Edit tracking data
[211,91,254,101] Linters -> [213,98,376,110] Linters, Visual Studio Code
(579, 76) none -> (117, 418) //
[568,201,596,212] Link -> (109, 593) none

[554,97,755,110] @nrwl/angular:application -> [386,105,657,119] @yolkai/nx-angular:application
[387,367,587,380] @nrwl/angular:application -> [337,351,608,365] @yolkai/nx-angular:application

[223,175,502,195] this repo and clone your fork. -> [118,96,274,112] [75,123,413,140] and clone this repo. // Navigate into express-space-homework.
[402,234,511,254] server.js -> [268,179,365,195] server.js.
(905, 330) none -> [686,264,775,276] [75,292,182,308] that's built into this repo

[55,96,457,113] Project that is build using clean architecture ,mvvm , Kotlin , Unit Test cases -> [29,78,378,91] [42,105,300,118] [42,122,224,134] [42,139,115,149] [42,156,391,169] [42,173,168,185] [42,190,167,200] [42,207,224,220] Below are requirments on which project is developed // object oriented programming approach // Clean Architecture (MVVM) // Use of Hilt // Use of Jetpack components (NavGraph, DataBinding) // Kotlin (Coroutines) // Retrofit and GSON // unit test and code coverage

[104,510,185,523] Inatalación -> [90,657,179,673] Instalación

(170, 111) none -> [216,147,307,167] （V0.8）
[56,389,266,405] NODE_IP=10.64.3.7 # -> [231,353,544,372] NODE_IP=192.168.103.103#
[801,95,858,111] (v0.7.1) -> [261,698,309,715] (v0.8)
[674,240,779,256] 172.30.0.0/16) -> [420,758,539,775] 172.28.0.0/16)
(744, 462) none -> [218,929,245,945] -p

**ASSIGNMENT**
Please write out the records from above, keeping every line exact.

**RESULT FOR THIS TASK**
[211,91,254,101] Linters -> [213,98,376,110] Linters, Visual Studio Code
(579, 76) none -> (117, 418) //
[568,201,596,212] Link -> (109, 593) none

[554,97,755,110] @nrwl/angular:application -> [386,105,657,119] @yolkai/nx-angular:application
[387,367,587,380] @nrwl/angular:application -> [337,351,608,365] @yolkai/nx-angular:application

[223,175,502,195] this repo and clone your fork. -> [118,96,274,112] [75,123,413,140] and clone this repo. // Navigate into express-space-homework.
[402,234,511,254] server.js -> [268,179,365,195] server.js.
(905, 330) none -> [686,264,775,276] [75,292,182,308] that's built into this repo

[55,96,457,113] Project that is build using clean architecture ,mvvm , Kotlin , Unit Test cases -> [29,78,378,91] [42,105,300,118] [42,122,224,134] [42,139,115,149] [42,156,391,169] [42,173,168,185] [42,190,167,200] [42,207,224,220] Below are requirments on which project is developed // object oriented programming approach // Clean Architecture (MVVM) // Use of Hilt // Use of Jetpack components (NavGraph, DataBinding) // Kotlin (Coroutines) // Retrofit and GSON // unit test and code coverage

[104,510,185,523] Inatalación -> [90,657,179,673] Instalación

(170, 111) none -> [216,147,307,167] （V0.8）
[56,389,266,405] NODE_IP=10.64.3.7 # -> [231,353,544,372] NODE_IP=192.168.103.103#
[801,95,858,111] (v0.7.1) -> [261,698,309,715] (v0.8)
[674,240,779,256] 172.30.0.0/16) -> [420,758,539,775] 172.28.0.0/16)
(744, 462) none -> [218,929,245,945] -p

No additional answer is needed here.